Numerous other factors may explain differences. An
analysis of data helps you understand discrepancies and identify ways to
minimize recurrence. As well, analysis can help you suggest procedural
changes. “If we are always checking items that have never had a
failure,” Crissman notes, “the reason to keep checking those
items has to be really analyzed and understood.”
Create a Clear Checklist
A clear, standardized checklist of what needs to be
checked and how is key. Crissman notes that a checklist helps jog the
memory of seasoned BMETs and is a great teaching tool when newer BMETs are
being trained. Most importantly, patient safety and improved quality are
the direct benefits of implementing standardized testing processes,
Crissman believes.
For Cohen at UC Davis, internal benchmarking is
ongoing and part of the department’s routine data collection, and is
a very reasonable way to manage cost and equipment properly. Cohen looks at
service costs, the service-cost to acquisition-cost ratio, scheduled
maintenance, downtime of approximately 75 critical systems, and failure
rates by equipment model. Man-hours and technician productivity also are
measured and evaluated. Other areas that can be evaluated are uptime and
response time.
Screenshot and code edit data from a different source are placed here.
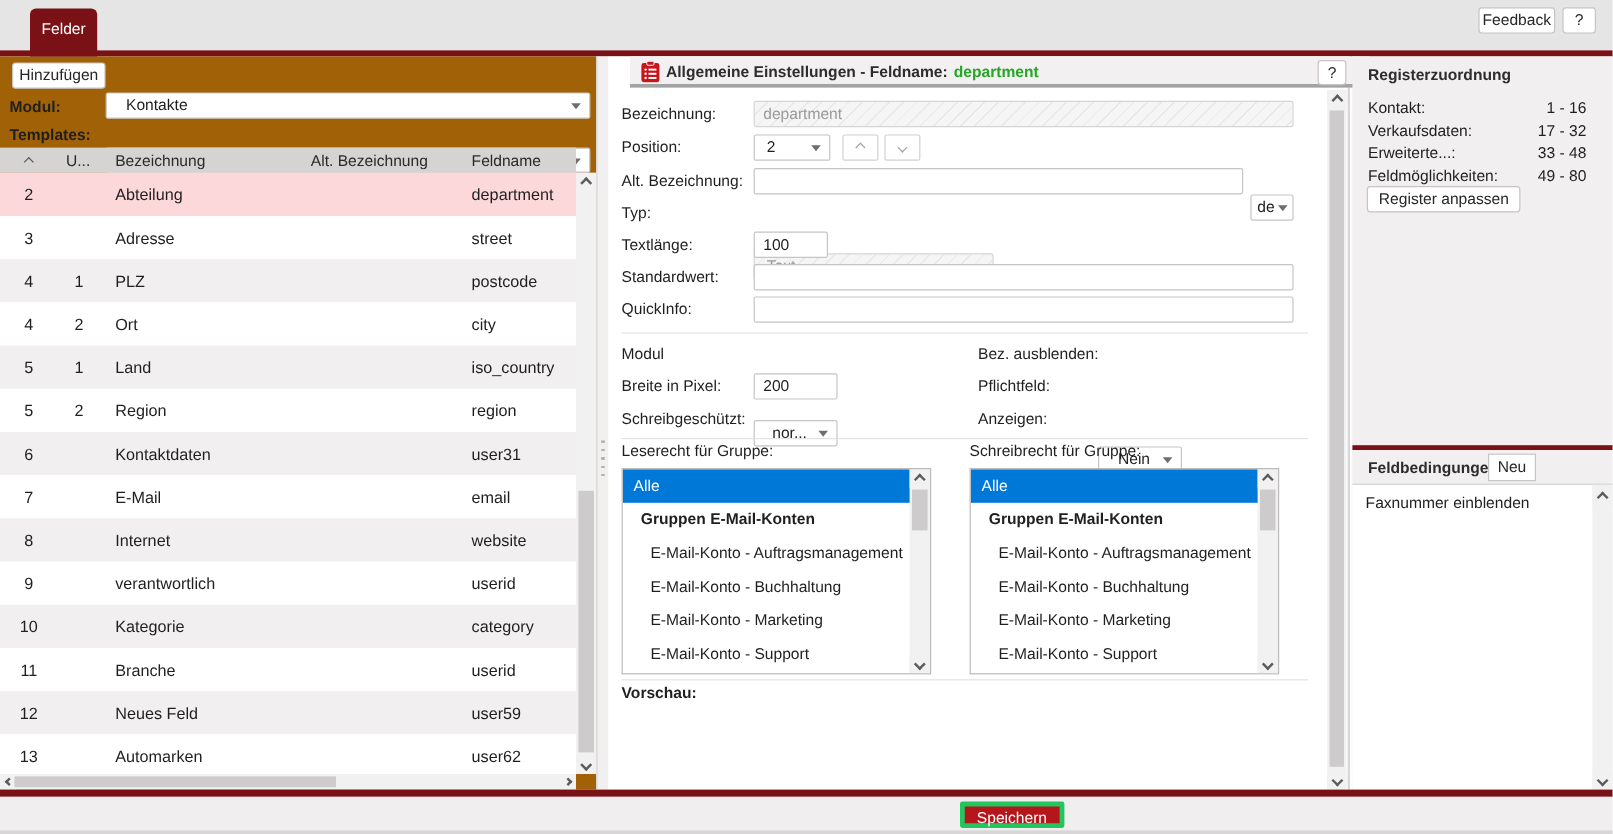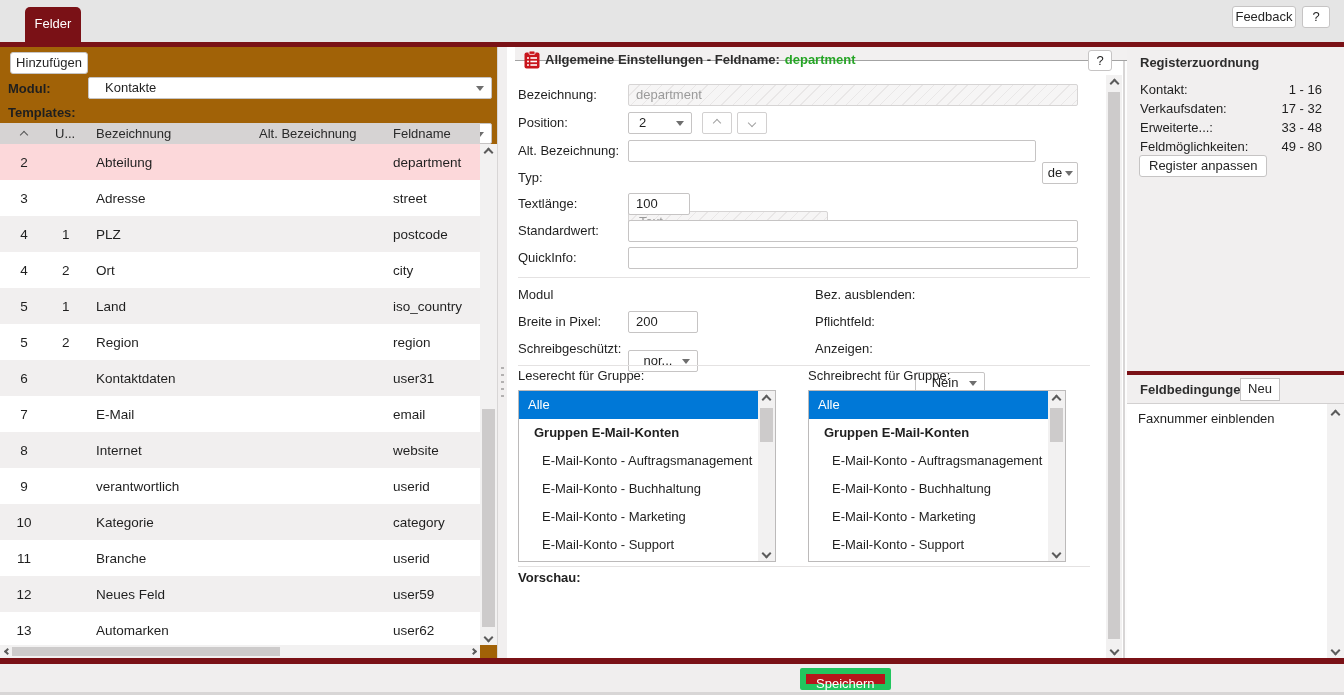--- a/index.html
+++ b/index.html
@@ -62,21 +62,21 @@
   #table-header .h-u{padding-left:7px}
   #table-header .h-bez,#table-header .h-alt,#table-header .h-feld{padding-left:2px}
 
   
   #splitter{position:absolute;left:497px;top:47px;width:10px;height:611px;background:#f1efef;border-left:1px solid #d8d6d6}
   #splitter-dots{position:absolute;left:3px;top:320px;width:3px;height:34px;
     background:repeating-linear-gradient(#b3b1b1 0 2px,transparent 2px 7px)}
 
   
   #mid-panel{position:absolute;left:507px;top:47px;width:618px;height:611px;background:#fff;border-right:2px solid #d8d6d6}
-  #mid-header{position:absolute;left:8px;top:0;width:616px;height:14px;background:#f2f0f0;border-bottom:1px solid #a3a3a3}
+  #mid-header{position:absolute;left:18px;top:0;width:616px;height:26px;background:#f2f0f0;border-bottom:3px solid #a3a3a3}
   #mid-title{position:absolute;left:30px;top:0;line-height:26px;font-weight:bold;color:#2d2d2d;white-space:nowrap}
   #mid-title .green{color:#26a526;margin-left:5px}
   #mid-help{position:absolute;left:573px;top:3px;width:24px;height:21px}
   .flabel{position:absolute;line-height:22px;white-space:nowrap}
   .fdivider{position:absolute;left:11px;width:572px;height:1px;background:#e4e2e2}
   .updown{position:absolute;width:30px;height:22px;background:#fff;border:1px solid #d2d0d0;border-radius:2px;
     display:flex;align-items:center;justify-content:center}
   .updown .chev{width:6px;height:6px;border-width:1.6px}
 
   
@@ -102,21 +102,21 @@
   #fb-line{position:absolute;left:0;top:324px;width:217px;height:4px;background:#7a1116}
   #fb-title{position:absolute;left:13px;top:332px;font-weight:bold;line-height:22px;color:#2d2d2d}
   #fb-new{position:absolute;left:113px;top:331px;width:40px;height:23px;border-radius:0;border:1px solid #c6c4c4}
   #fb-list{position:absolute;left:0;top:356px;width:217px;height:255px;background:#fff;border-top:1px solid #d2d0d0}
   .fb-item{padding:7px 0 0 11px;white-space:nowrap;overflow:hidden}
 
   
   #footer-line{position:absolute;left:0;top:658px;width:1344px;height:6px;background:#7a1116}
   #footer{position:absolute;left:0;top:664px;width:1344px;height:31px;background:#f0eeee;border-bottom:3px solid #d8d6d6}
   #save-btn{position:absolute;left:800px;top:4px;height:22px;padding:0 10px;background:#b5161b;color:#fff;
-    border:6px solid #22c55e;border-radius:2px;line-height:20px;text-align:center;cursor:default}
+    border:4px solid #22c55e;border-radius:2px;line-height:20px;text-align:center;cursor:default}
 
   
   #clipboard-icon{position:absolute;left:9px;top:4px;width:16px;height:18px}
 </style>
 </head>
 <body>
 
 <div id="app">
 
   <div id="topbar">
Periodically, UC Davis conducts customer-satisfaction
surveys.
If you are looking at doing internal benchmarking,
Cohen says it is important to establish definitions and use the same
definitions from year to year. For instance, you would want to include both
in-house and vendor costs in the definition for total service cost. Another
example of a definition would be average turnaround time per
repair—length of time from receipt of customer request to repair
of device and return to service or, if it is a spare unit, availability
for return to customer use.
Beaumont Services’ Harmon echoes Cohen’s
emphasis on definitions. The difficult part in setting up a program is
determining the definitions and parameters for including what is relevant
and what is not to a particular metric. “My personal
preference,” Harmon says, “is maintenance cost per adjusted
admission.” Two big variables are how intensely the equipment is used
and how complex the equipment is. Without adjusting for differences, a
hospital with a 60% occupancy rate would have a lower cost than one with a
90% occupancy rate.
Harmon says Beaumont also looks at incidents from
medical devices. Resources such as the US Food and Drug Administration,
ECRI (formerly the Emergency Care Research Institute), the Joint Commission
on Accreditation of Healthcare Organizations, the Institute for Safe
Medication Practices, and others are used on a regular basis to track
incident reports, recalls, and hazard alerts related to medical devices. As
does Cohen, Harmon undertakes an annual survey that addresses services
provided and seeks recommendations. Quality, customer service, and
safety are evaluated.
Determine in what areas your hospital excels—be
it patient safety, quality, service, or clinical specialties. Then, review
the processes from these areas and share with your team their success
stories that can help inspire duplication.
Facilities can control expenses and service quality
internally by developing their own benchmarks and evaluating their data
from year to year, Harmon believes. But it is still a good idea to look
outside your department to see how other departments and other medical
facilities are approaching the same issues, and to look for trends and best
practices.
Despite the challenges to create a standard across the
industry, discussion has been ongoing. Izabella A. Gieras, CCE, director of
technology management at Beaumont Services, and the past president
of the American College of Clinical Engineering, says she is working with
the Biomedical Advisory Council, an independent group looking at common
goals and strategies for benchmarking and other areas important to clinical
and biomedical engineering, including best practices and educational
initiatives. Results for these studies will be published in the coming
months.
In the spirit of “forewarned is
forearmed,” choosing to be conversant on the metrics of
benchmarking in your area by leading the process, or at a minimum being
part of the process, is a good option. “Being a little proactive can
go a long way,” Harmon says. So get your benchmarking mojo on,
“climb into the driver’s seat,” and be champions for
biomed benchmarking, Harmon recommends.